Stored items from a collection
————

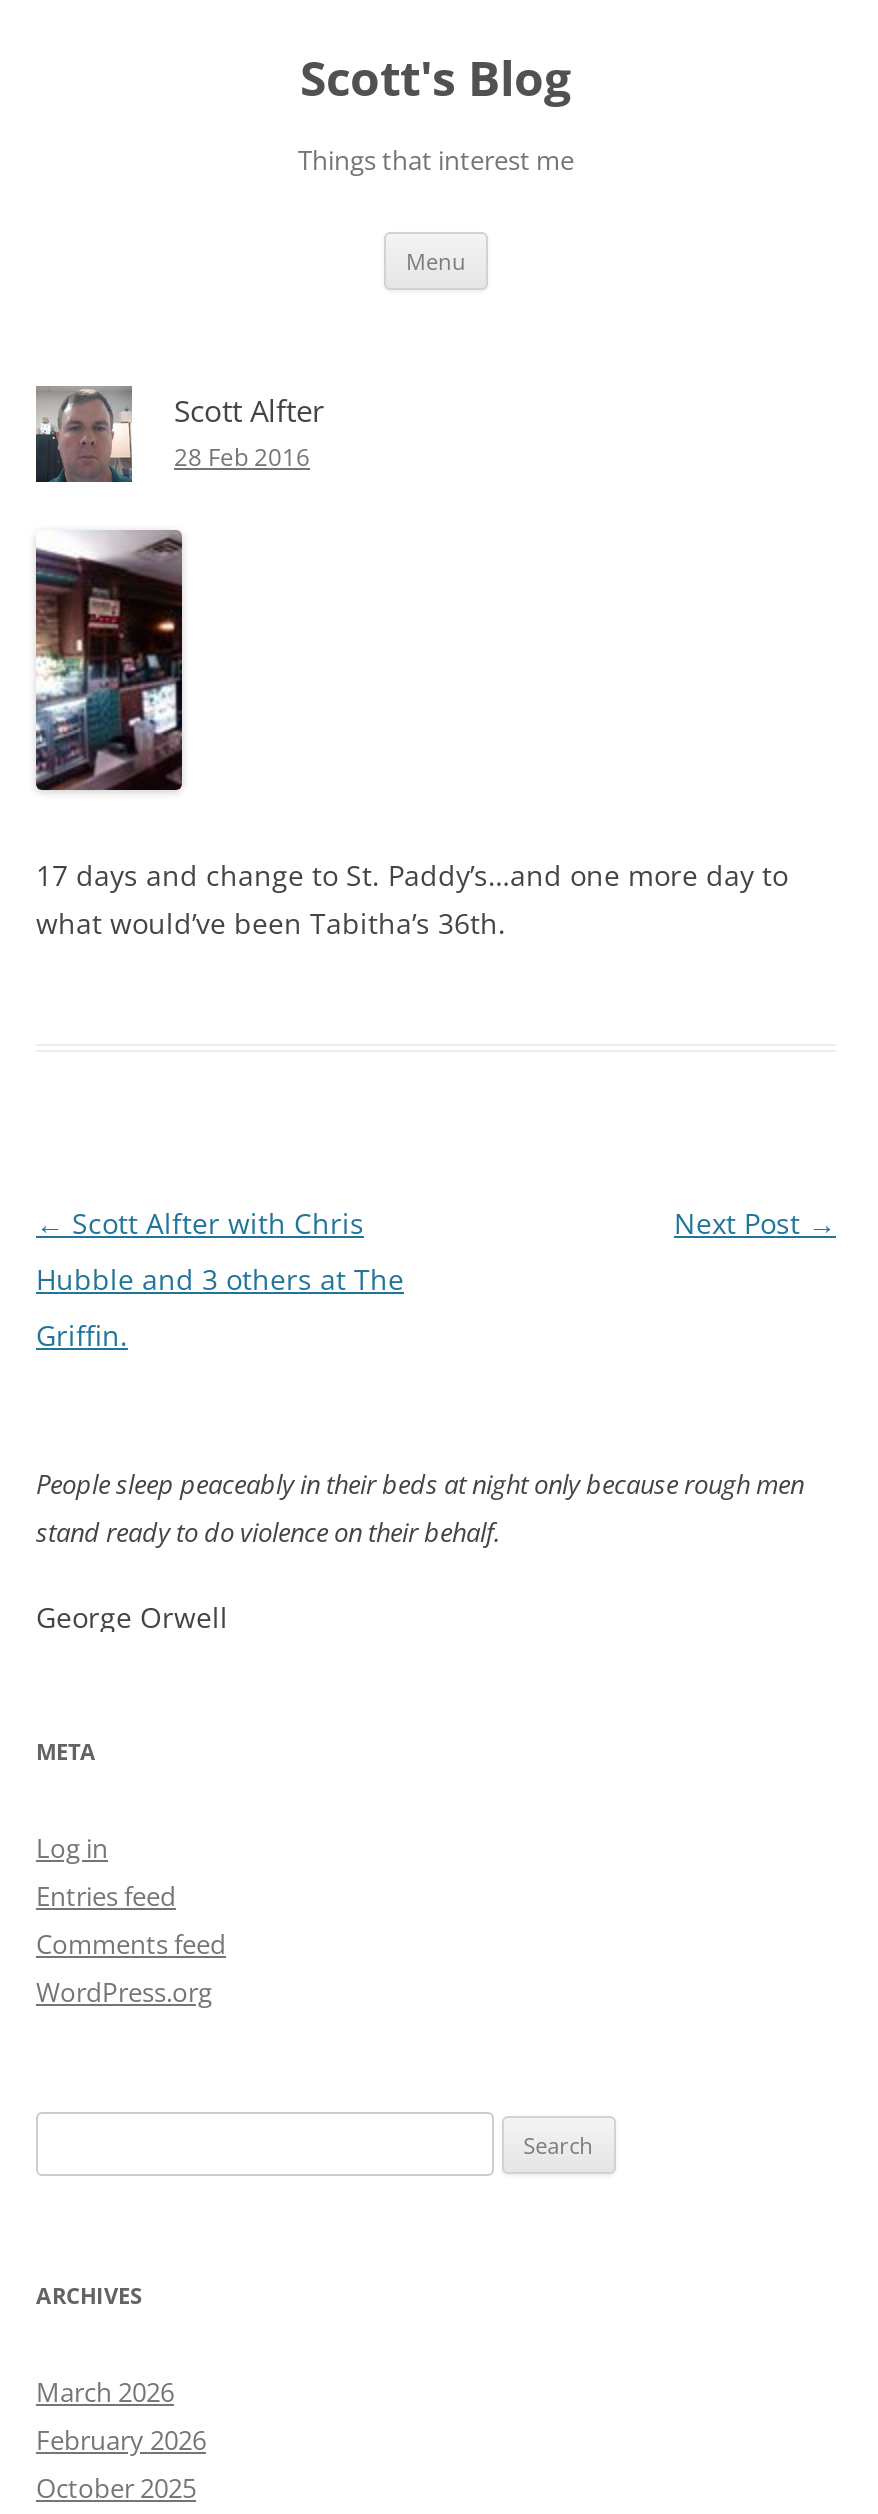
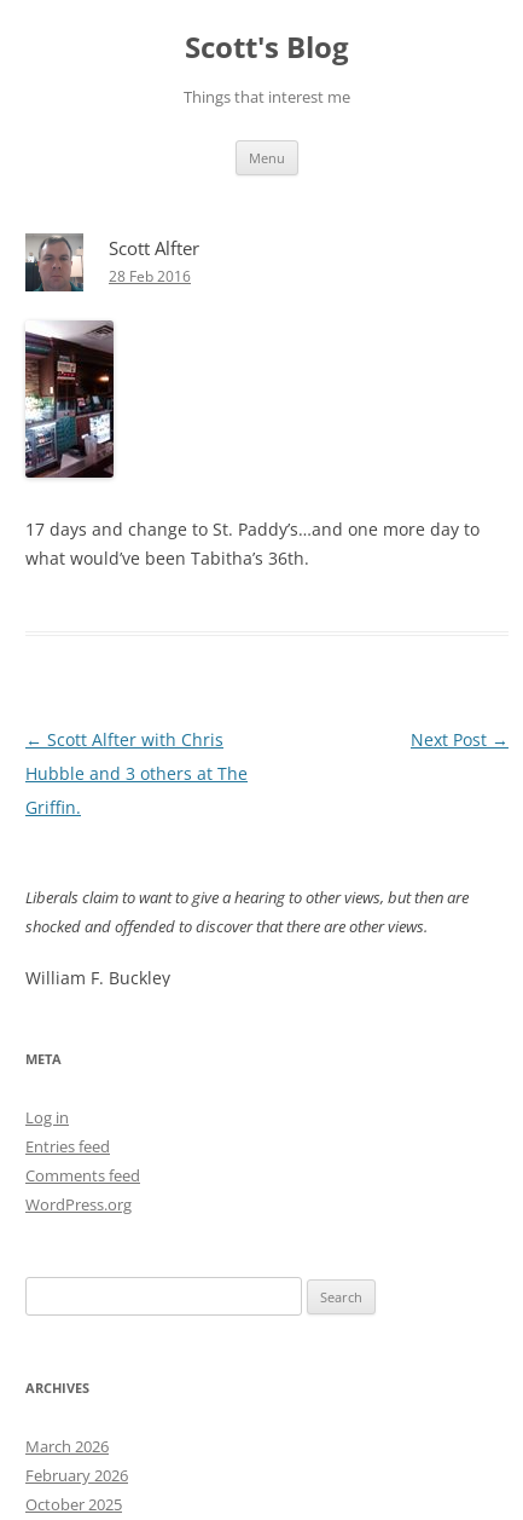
[36,1466,804,1550] People sleep peaceably in their beds at night only because rough men | stand ready to do violence on their behalf. -> [25,886,469,937] Liberals claim to want to give a hearing to other views, but then are | shocked and offended to discover that there are other views.
[36,1598,228,1636] George Orwell -> [25,966,170,989] William F. Buckley

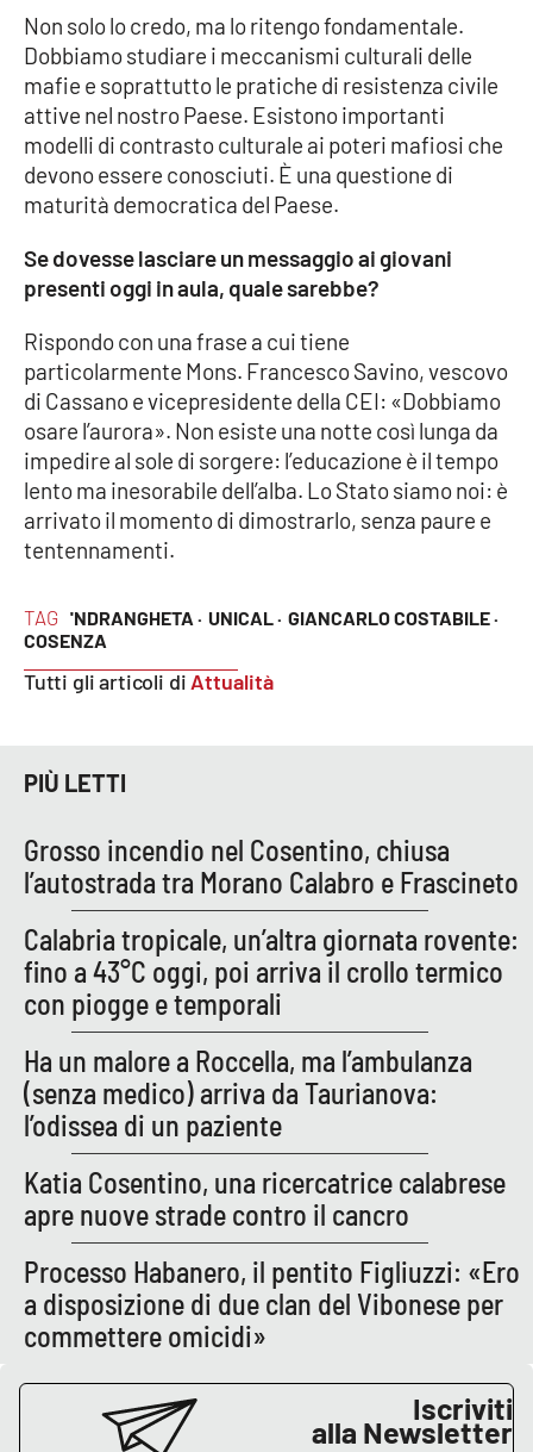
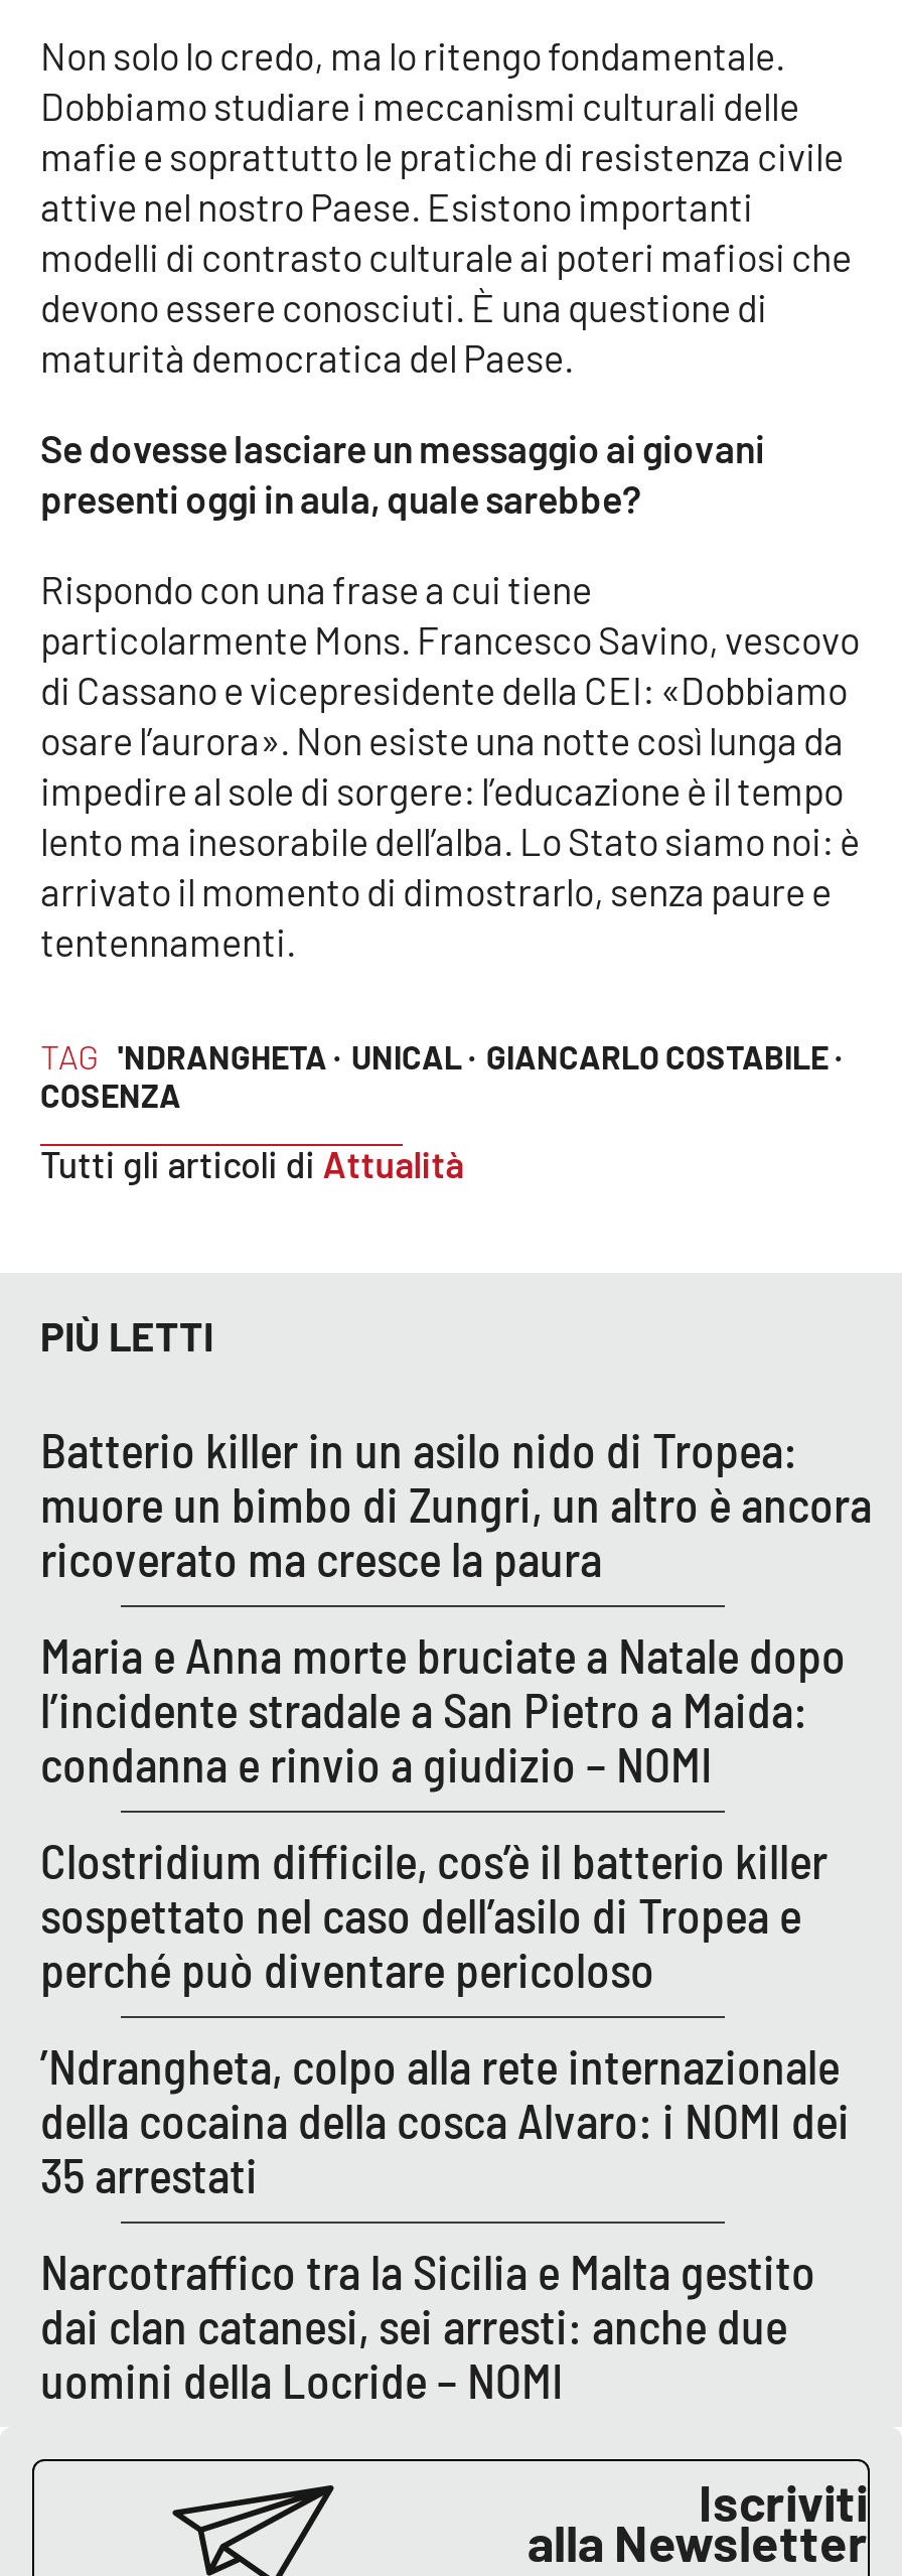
[24,832,519,899] Grosso incendio nel Cosentino, chiusa | l’autostrada tra Morano Calabro e Frascineto -> [40,1419,872,1586] Batterio killer in un asilo nido di Tropea: | muore un bimbo di Zungri, un altro è ancora | ricoverato ma cresce la paura
[24,921,519,1020] Calabria tropicale, un’altra giornata rovente: | fino a 43°C oggi, poi arriva il crollo termico | con piogge e temporali -> [40,1625,846,1792] Maria e Anna morte bruciate a Natale dopo | l’incidente stradale a San Pietro a Maida: | condanna e rinvio a giudizio – NOMI
[24,1043,472,1142] Ha un malore a Roccella, ma l’ambulanza | (senza medico) arriva da Taurianova: | l’odissea di un paziente -> [40,1830,828,1997] Clostridium difficile, cos’è il batterio killer | sospettato nel caso dell’asilo di Tropea e | perché può diventare pericoloso
[24,1164,506,1231] Katia Cosentino, una ricercatrice calabrese | apre nuove strade contro il cancro -> [40,2035,850,2203] ’Ndrangheta, colpo alla rete internazionale | della cocaina della cosca Alvaro: i NOMI dei | 35 arrestati
[24,1254,520,1353] Processo Habanero, il pentito Figliuzzi: «Ero | a disposizione di due clan del Vibonese per | commettere omicidi» -> [40,2241,815,2408] Narcotraffico tra la Sicilia e Malta gestito | dai clan catanesi, sei arresti: anche due | uomini della Locride – NOMI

————

-- WORK INSTRUCTIONS --
Write out the lines of the entries above exactly, beginning with the first and ending with the line that contains "[36,1598,228,1636] George Orwell". No picture goes in.

-- SOLUTION TO THIS TASK --
[36,1466,804,1550] People sleep peaceably in their beds at night only because rough men | stand ready to do violence on their behalf. -> [25,886,469,937] Liberals claim to want to give a hearing to other views, but then are | shocked and offended to discover that there are other views.
[36,1598,228,1636] George Orwell -> [25,966,170,989] William F. Buckley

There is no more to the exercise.